● WORK ORDER
Each line from the one containing "subtotal: 3222.00 -> 3220.00" to the end of the listing below must be retyped exactly, with no line left out and none added.
»»
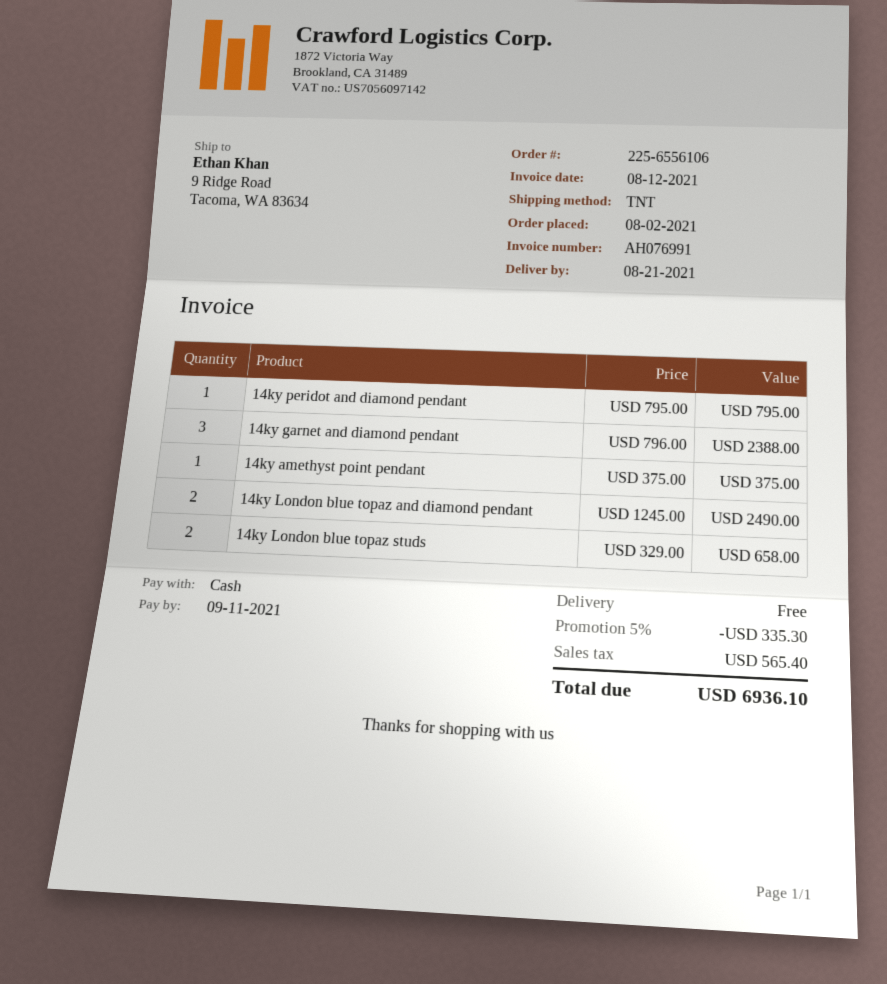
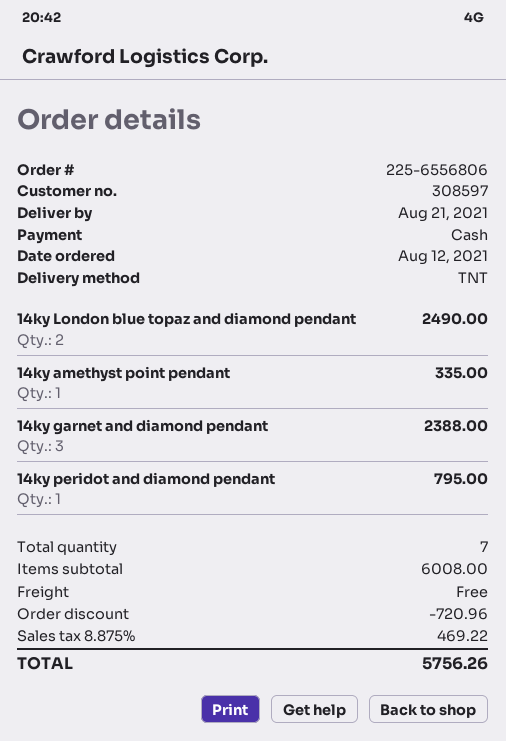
order number: 225-6556106 -> 225-6556806
order date: 2021-08-02 -> 2021-08-12
14ky amethyst point pendant: 1 for 375.00 -> 1 for 335.00
14ky London blue topaz studs: 2 for 658.00 -> none
discount: 335.30 -> 720.96
tax: 565.40 -> 469.22
total: 6936.10 -> 5756.26

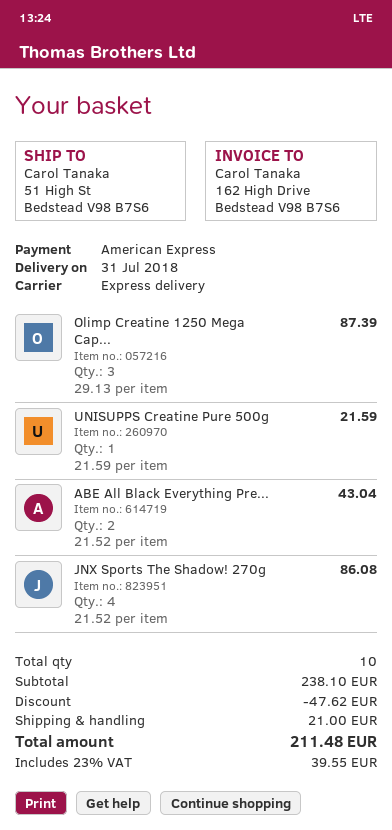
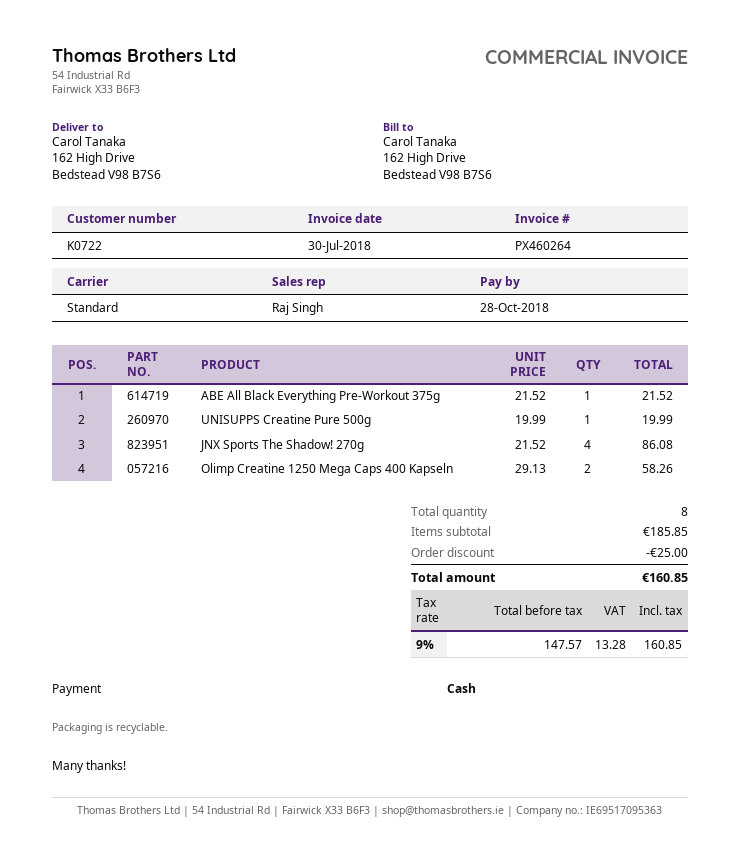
payment method: American Express -> cash
shipping method: express -> standard
ship to: 51 High St, Bedstead V98 B7S6 -> 162 High Drive, Bedstead V98 B7S6
Olimp Creatine 1250 Mega Cap...: 3 x 29.13 = 87.39 -> 2 x 29.13 = 58.26
UNISUPPS Creatine Pure 500g: 1 x 21.59 = 21.59 -> 1 x 19.99 = 19.99
ABE All Black Everything Pre...: 2 x 21.52 = 43.04 -> 1 x 21.52 = 21.52
total quantity: 10 -> 8
subtotal: 238.10 -> 185.85
discount: 47.62 -> 25.00
shipping: 21.00 -> none
tax: 23% = 39.55 -> 9% = 13.28
total: 211.48 -> 160.85

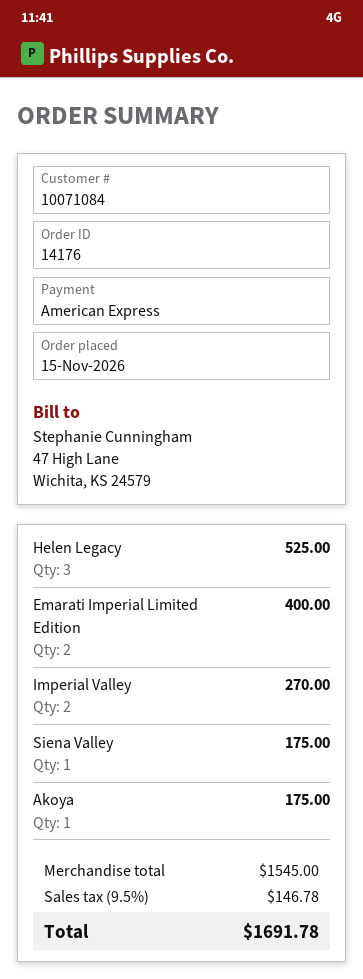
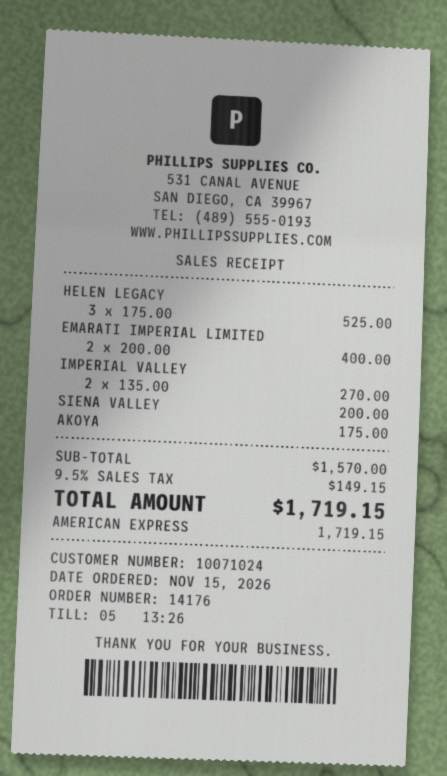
customer number: 10071084 -> 10071024
Siena Valley: 1 for 175.00 -> 1 for 200.00
subtotal: 1545.00 -> 1570.00
tax: 9.5% = 146.78 -> 9.5% = 149.15
total: 1691.78 -> 1719.15

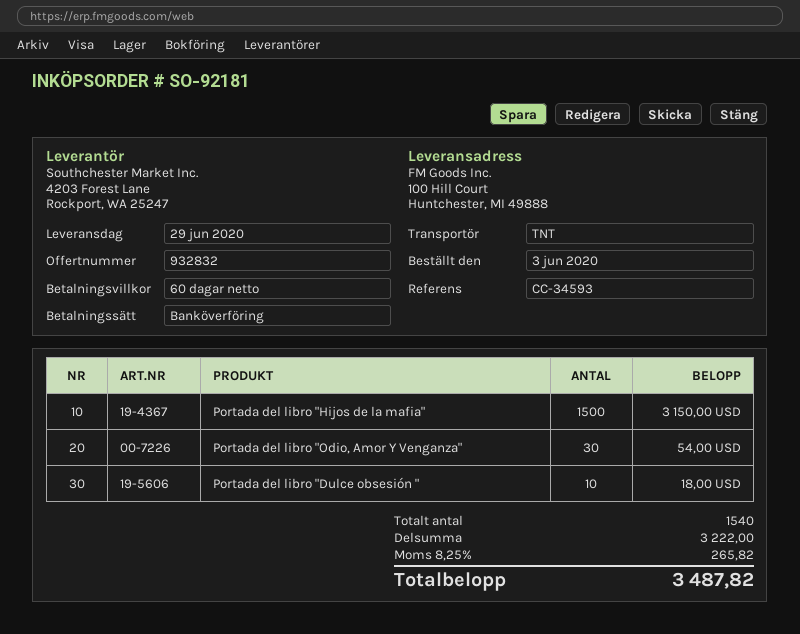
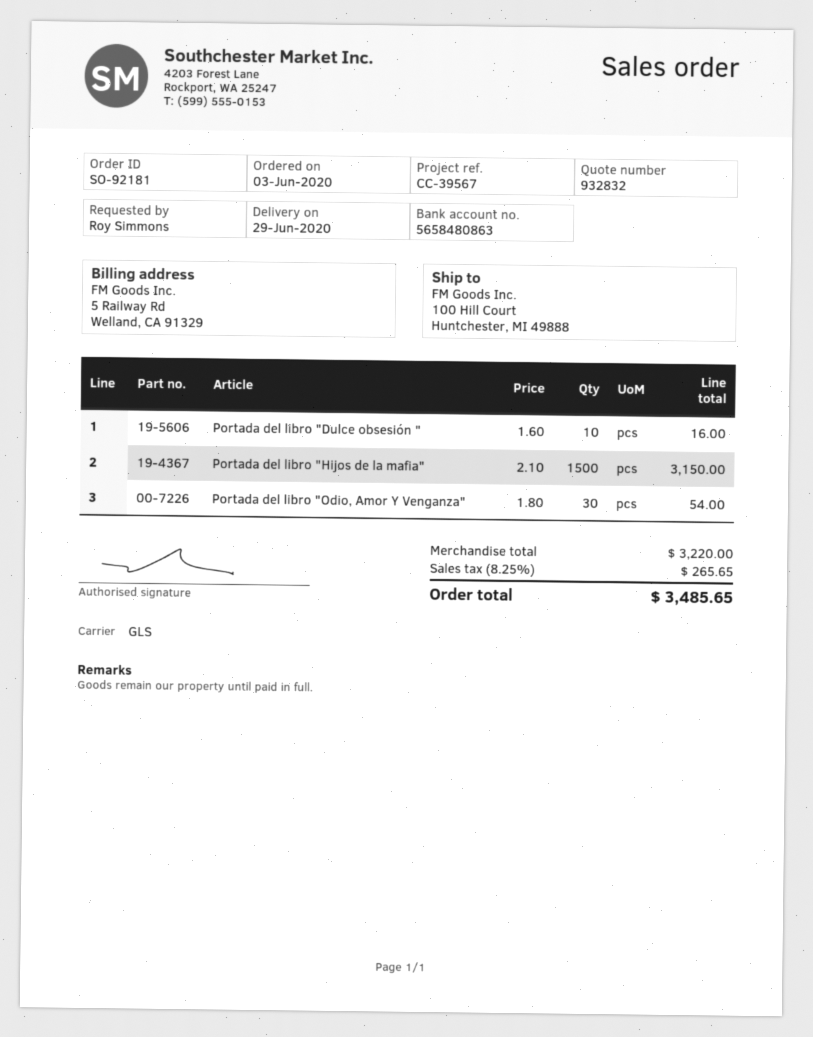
reference: CC-34593 -> CC-39567
shipping method: TNT -> GLS
Portada del libro "Dulce obsesión ": 10 for 18.00 -> 10 for 16.00
subtotal: 3222.00 -> 3220.00
tax: 8.25% = 265.82 -> 8.25% = 265.65
total: 3487.82 -> 3485.65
««
● ANSWER TO THE PROBLEM
subtotal: 3222.00 -> 3220.00
tax: 8.25% = 265.82 -> 8.25% = 265.65
total: 3487.82 -> 3485.65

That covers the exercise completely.